• Data supplied
____

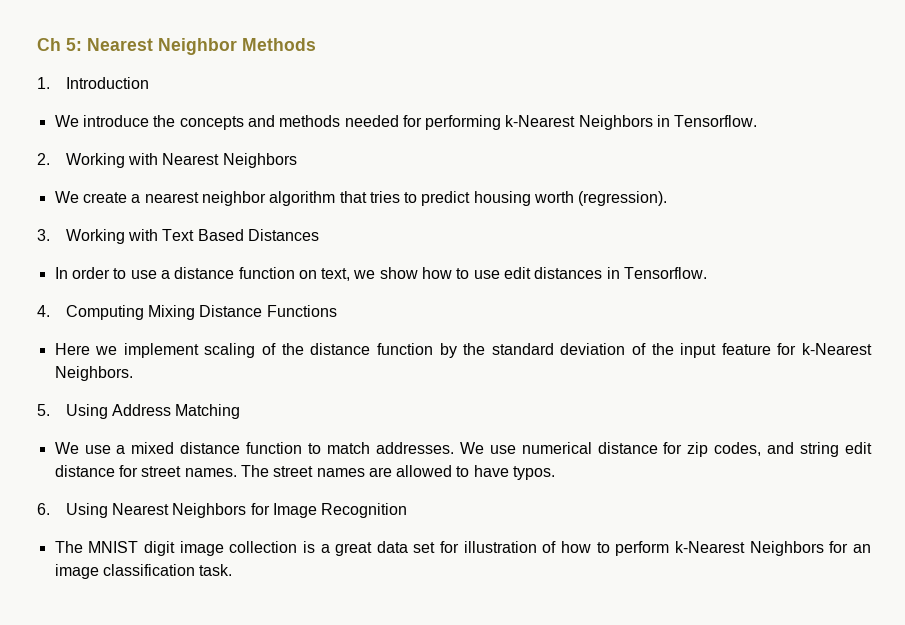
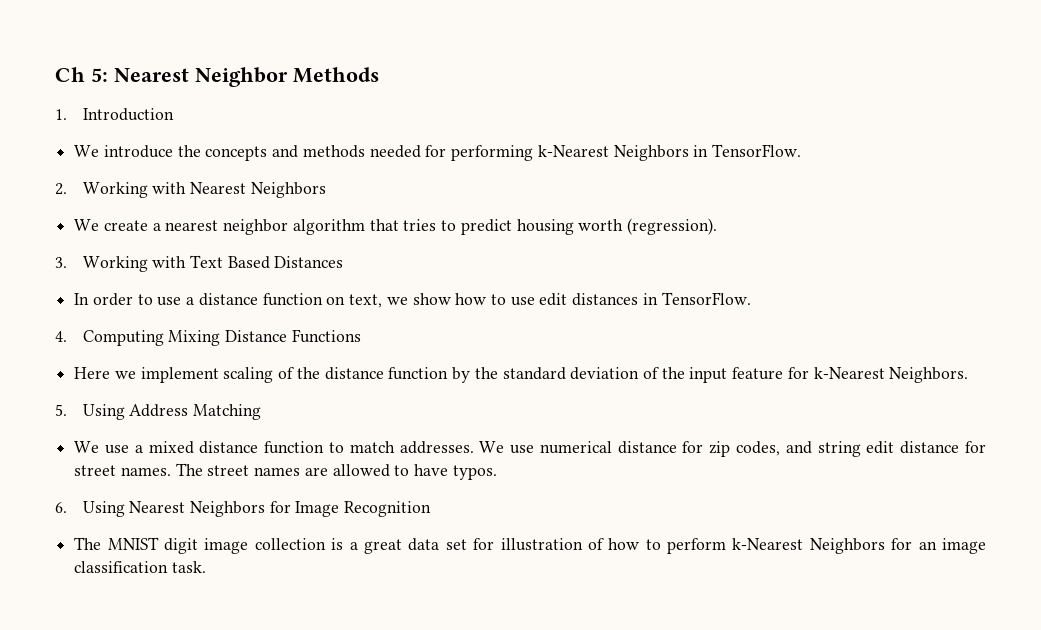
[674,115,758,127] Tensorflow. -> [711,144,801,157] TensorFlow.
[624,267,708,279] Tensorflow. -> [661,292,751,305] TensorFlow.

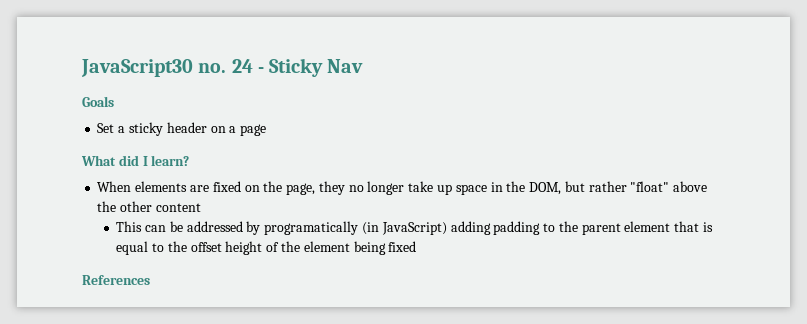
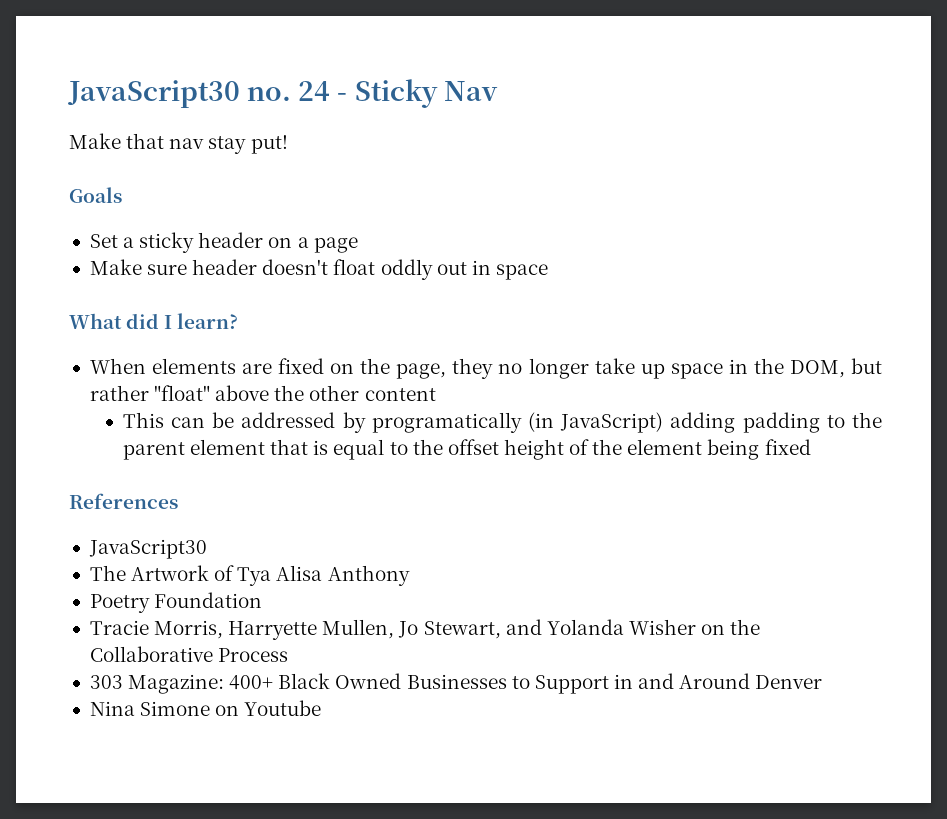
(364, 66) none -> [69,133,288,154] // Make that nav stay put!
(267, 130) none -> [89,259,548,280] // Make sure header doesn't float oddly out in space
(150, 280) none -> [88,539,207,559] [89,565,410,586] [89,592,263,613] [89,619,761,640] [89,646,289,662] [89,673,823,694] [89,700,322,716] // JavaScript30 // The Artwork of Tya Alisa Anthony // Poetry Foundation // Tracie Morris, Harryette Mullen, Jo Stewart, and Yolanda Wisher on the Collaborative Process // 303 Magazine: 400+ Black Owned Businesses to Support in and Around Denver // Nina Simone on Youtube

____

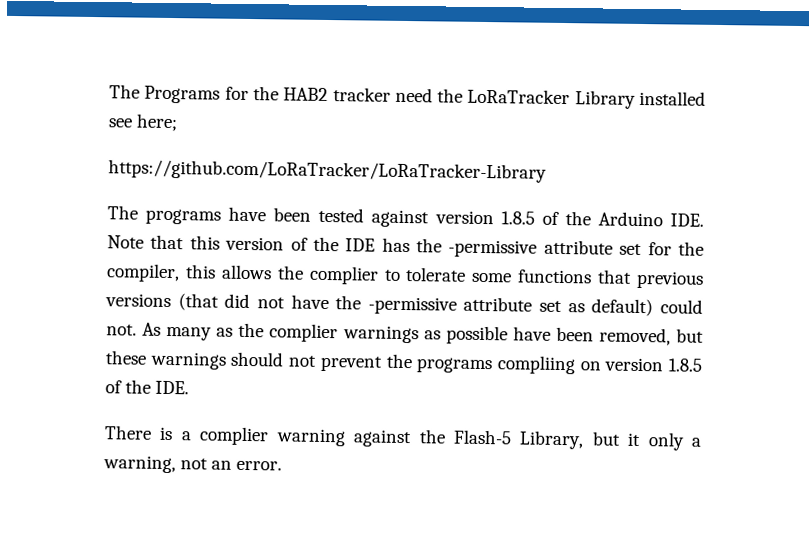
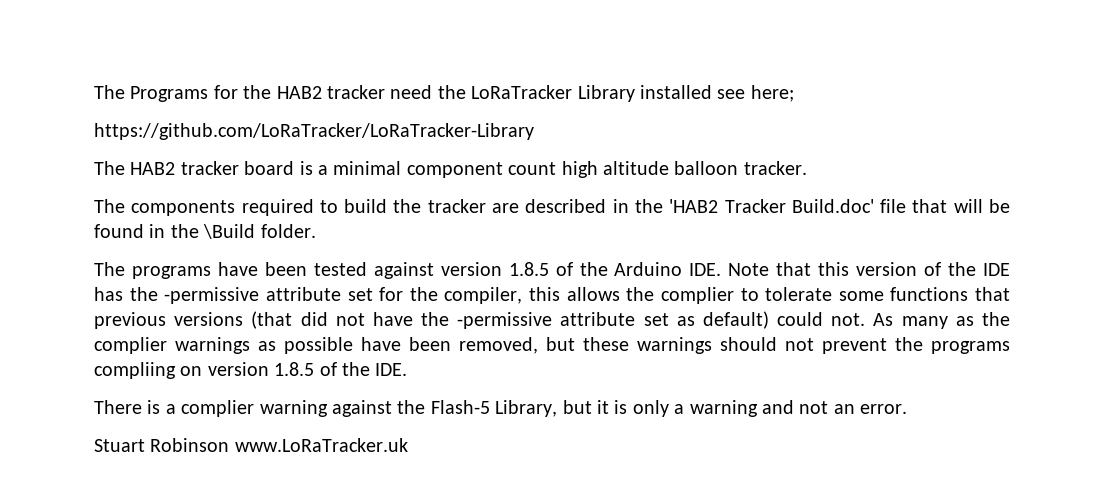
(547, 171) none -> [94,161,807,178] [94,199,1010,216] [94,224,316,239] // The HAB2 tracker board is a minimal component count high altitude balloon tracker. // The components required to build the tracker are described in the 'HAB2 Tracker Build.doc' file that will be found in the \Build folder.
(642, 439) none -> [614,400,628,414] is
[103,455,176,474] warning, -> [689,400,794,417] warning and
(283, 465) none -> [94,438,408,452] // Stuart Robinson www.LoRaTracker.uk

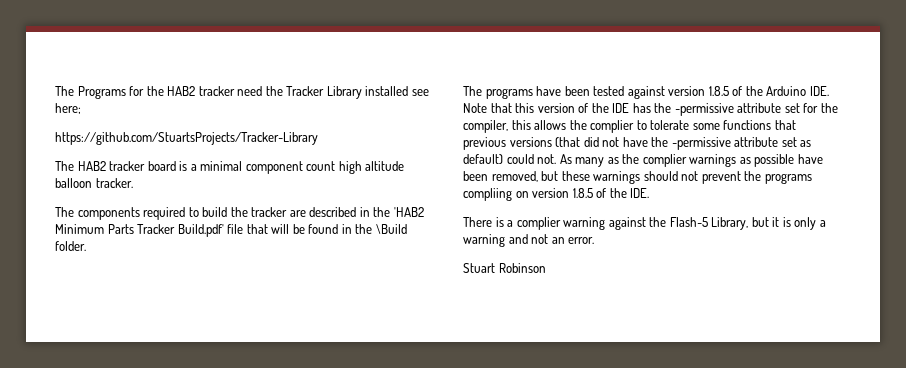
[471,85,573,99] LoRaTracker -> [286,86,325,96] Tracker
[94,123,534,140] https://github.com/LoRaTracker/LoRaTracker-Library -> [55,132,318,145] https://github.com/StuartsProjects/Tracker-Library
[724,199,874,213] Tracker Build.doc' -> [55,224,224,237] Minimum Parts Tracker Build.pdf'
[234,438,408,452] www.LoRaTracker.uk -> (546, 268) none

____

• Problem statement
What you return must be the lines above that run from the line with "[471,85,573,99] LoRaTracker ->" to the line with "[234,438,408,452] www.LoRaTracker.uk ->", inclusive, each copied exactly.

• Completed task
[471,85,573,99] LoRaTracker -> [286,86,325,96] Tracker
[94,123,534,140] https://github.com/LoRaTracker/LoRaTracker-Library -> [55,132,318,145] https://github.com/StuartsProjects/Tracker-Library
[724,199,874,213] Tracker Build.doc' -> [55,224,224,237] Minimum Parts Tracker Build.pdf'
[234,438,408,452] www.LoRaTracker.uk -> (546, 268) none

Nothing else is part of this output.